What is needed>
Reproduce the entries word for word, and omit any picture you find in them.

---------- Entries shown ----------

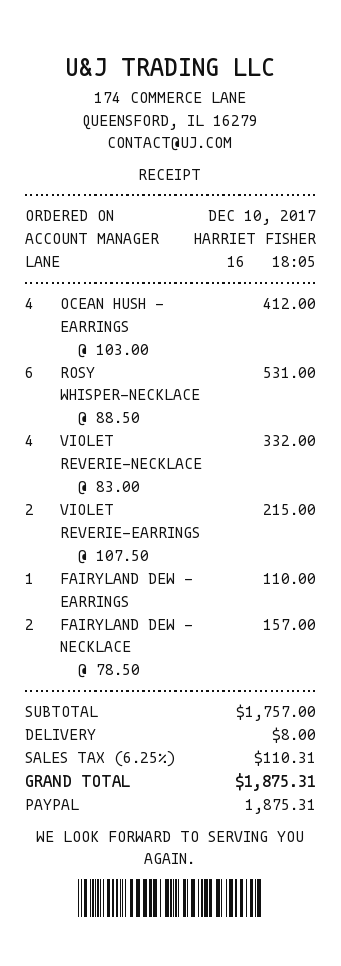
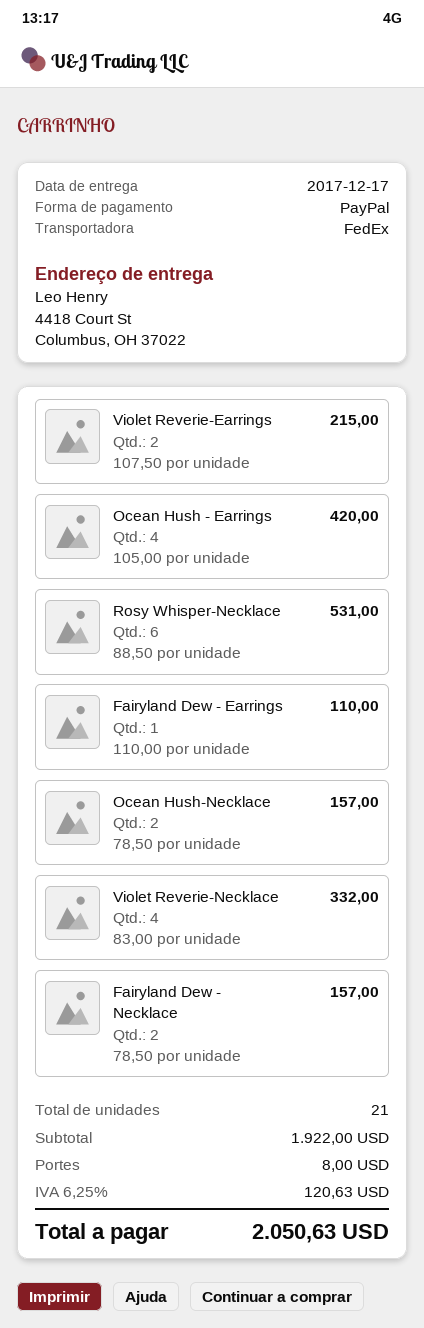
OCEAN HUSH - EARRINGS: 4 x 103.00 = 412.00 -> 4 x 105.00 = 420.00
Ocean Hush-Necklace: none -> 2 x 78.50 = 157.00
subtotal: 1757.00 -> 1922.00
tax: 6.25% = 110.31 -> 6.25% = 120.63
total: 1875.31 -> 2050.63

----------

Reply to the task>
OCEAN HUSH - EARRINGS: 4 x 103.00 = 412.00 -> 4 x 105.00 = 420.00
Ocean Hush-Necklace: none -> 2 x 78.50 = 157.00
subtotal: 1757.00 -> 1922.00
tax: 6.25% = 110.31 -> 6.25% = 120.63
total: 1875.31 -> 2050.63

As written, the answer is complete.